4. Portfolio Balance

  • You cannot be a one-sided trader; it's just too risky. 
  • If you are going to be trading options, you need to do so on a portfolio-neutral basis. 
  • Having a neutral portfolio is what the largest institutions do on an on-going basis. 
  • You should be overall neutral to a lot of the market movements so that a massive move in one direction or another does not hurt you.

5. Option Buying Versus Selling

  • Option buying just does not work as a long-term income strategy.
  • As option buyers, you end up paying the implied volatility premium. 
  • You have to be more of an option seller than an option buyer. 

6. Using the Stop-Loss Order.

  • Stop-loss orders create more losing trades (see OAP 067: The Stop Loss Myth – 10 Backtested Option Strategies Prove They Create More Losing Trades).
  • Backtested strategies prove that using stop-losses create more losing trades in multiple environments and multiple situations.  
  • Using stop-losses as a core strategy is not good for your portfolio.
  • The better alternative is managing risk through position-sizing. 

7. Not Exiting Positions Early

  • In many respects, exiting early ends up increasing our win rates and reducing the time that we're in the trade.
  • Exiting early reduces drawdowns and allows us to recycle capital more quickly in our account. 
  • Using exit targets is a very viable strategy across the board for increasing returns. 

8. Total Account Allocation is Too High

  • No one ticker symbol should represent more than 5% of your total account. 
  • Allocating around 30% of your account tends to be one of the more optimal allocation zones. 
  • This means that on an on-going basis, 70% of your account should sit in cash as a cushion.
  • Options trading is highly leveraged.

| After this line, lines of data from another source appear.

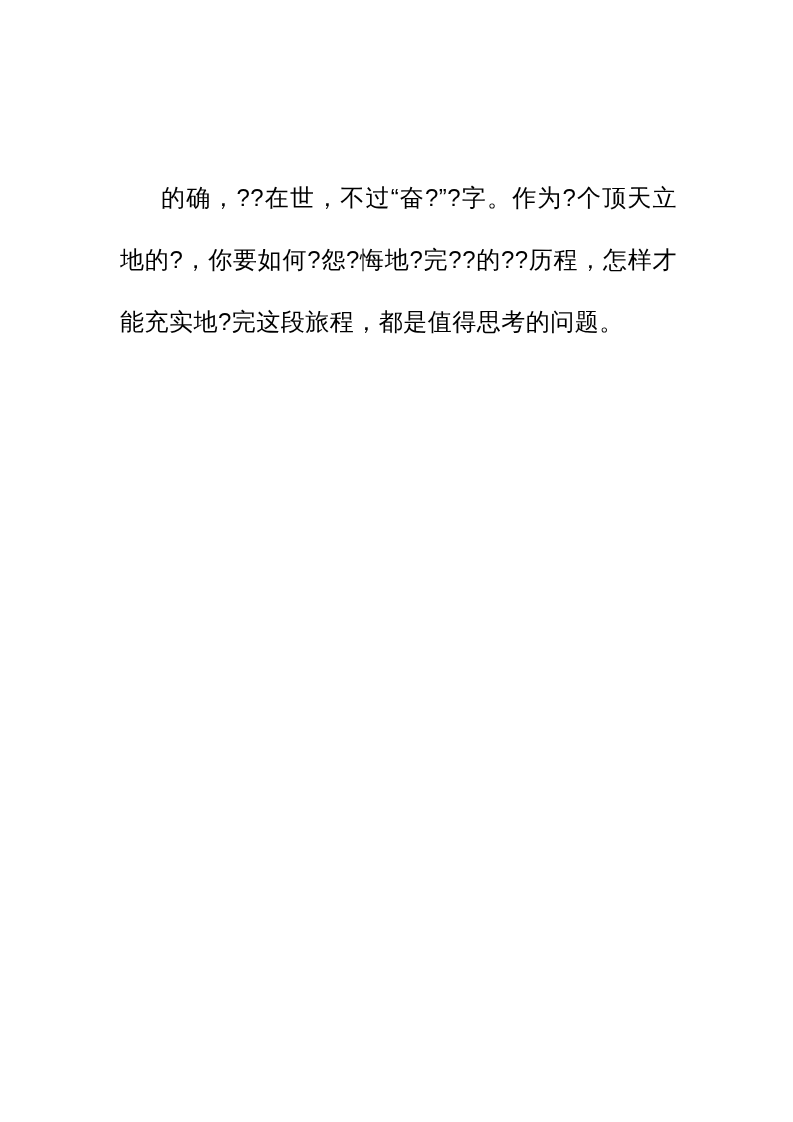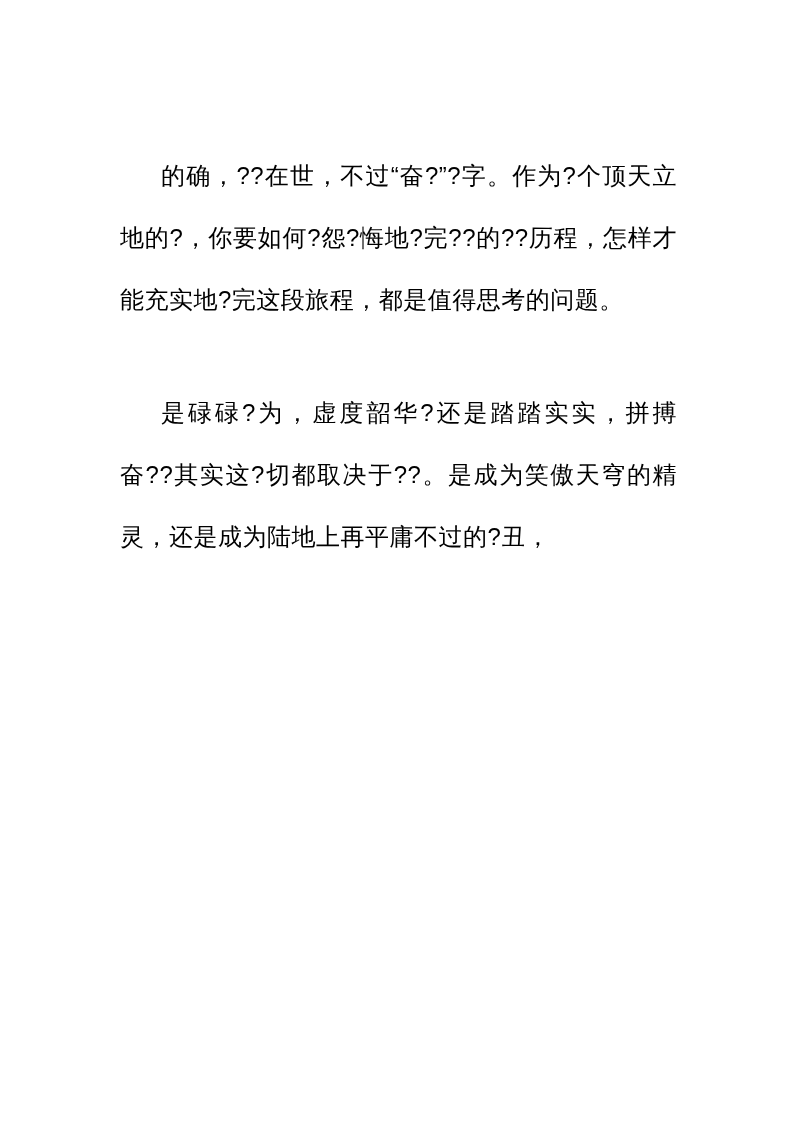--- a/index.html
+++ b/index.html
@@ -11,21 +11,21 @@
       position: relative;
       width: 793px;
       height: 1122px;
       background: #ffffff;
       overflow: hidden;
       margin: 0 auto;
     }
     .doc-body {
       position: absolute;
       left: 120px;
-      top: 145px;
+      top: 167px;
       width: 557px;
     }
     .paragraph {
       margin: 0 0 51px 0;
       font-family: "Liberation Sans", "DejaVu Sans", sans-serif;
       font-size: 24px;
       line-height: 62px;
       color: #000000;
       text-align: justify;
       text-indent: 41px;
@@ -35,15 +35,14 @@
     .paragraph:last-child {
       margin-bottom: 0;
     }
   </style>
 </head>
 <body>
 
 <div class="page">
   <div class="doc-body">
     <p class="paragraph">的确，??在世，不过“奋?”?字。作为?个顶天立地的?，你要如何?怨?悔地?完??的??历程，怎样才能充实地?完这段旅程，都是值得思考的问题。</p>
-    <p class="paragraph">是碌碌?为，虚度韶华?还是踏踏实实，拼搏奋??其实这?切都取决于??。是成为笑傲天穹的精灵，还是成为陆地上再平庸不过的?丑，</p>
   </div>
 </div>
 
 </body></html>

So when you win, you win massive returns from an options strategy on a small portion of your account, which more than makes up for the amount of cash that you have sitting in your account. 
  • However, if you over-allocate and have a bad string of trades, you can get wiped out immediately. 

9.  Reducing Commissions

  • Negotiate with your broker and move to a platform that has lower commissions. 
  • Most brokers are moving towards a commission-free platform.
  • Use these platforms to your advantage to negotiate better commissions or reduce the commissions you are already paying. 
  • Reduce the fees associated with generating your return. 

10. Adjusting to Reduced Risk

  • The mistake that traders are making is that they are adjusting to increase profit potential, which is not what you should be doing. 
  • You should be trying to curb the loss that you have in the position. 
  • A lot of traders give up at expiration, which is probably the worst thing you could do. 
  • If you could take a trade that should lose $700 and cut the risk down to $300, so you can lose less, this creates a winning trading strategy.
  • Take the losing trades and adjust them down in risk by rolling, adjusting, moving sides closer, adding positions, etc. 
  • This creates a winning strategy because you can cut the risk.

11. Fighting Back

  • Fighting back against the market is just an emotional thing that people do.
  • The sooner you realize that you have no control over the market and anything can happen at any time, the better off you're going to be. 
  • So stop pushing back against the market and welcome the volatility and unexpectedness as your friend. 
  • Most trading follows the 80/20 rule; 80% of what you do is just psychological and getting through the mental barriers that you have put up in your mind. The remaining 20% of trading is the mechanics of strategy, trade entry, etc.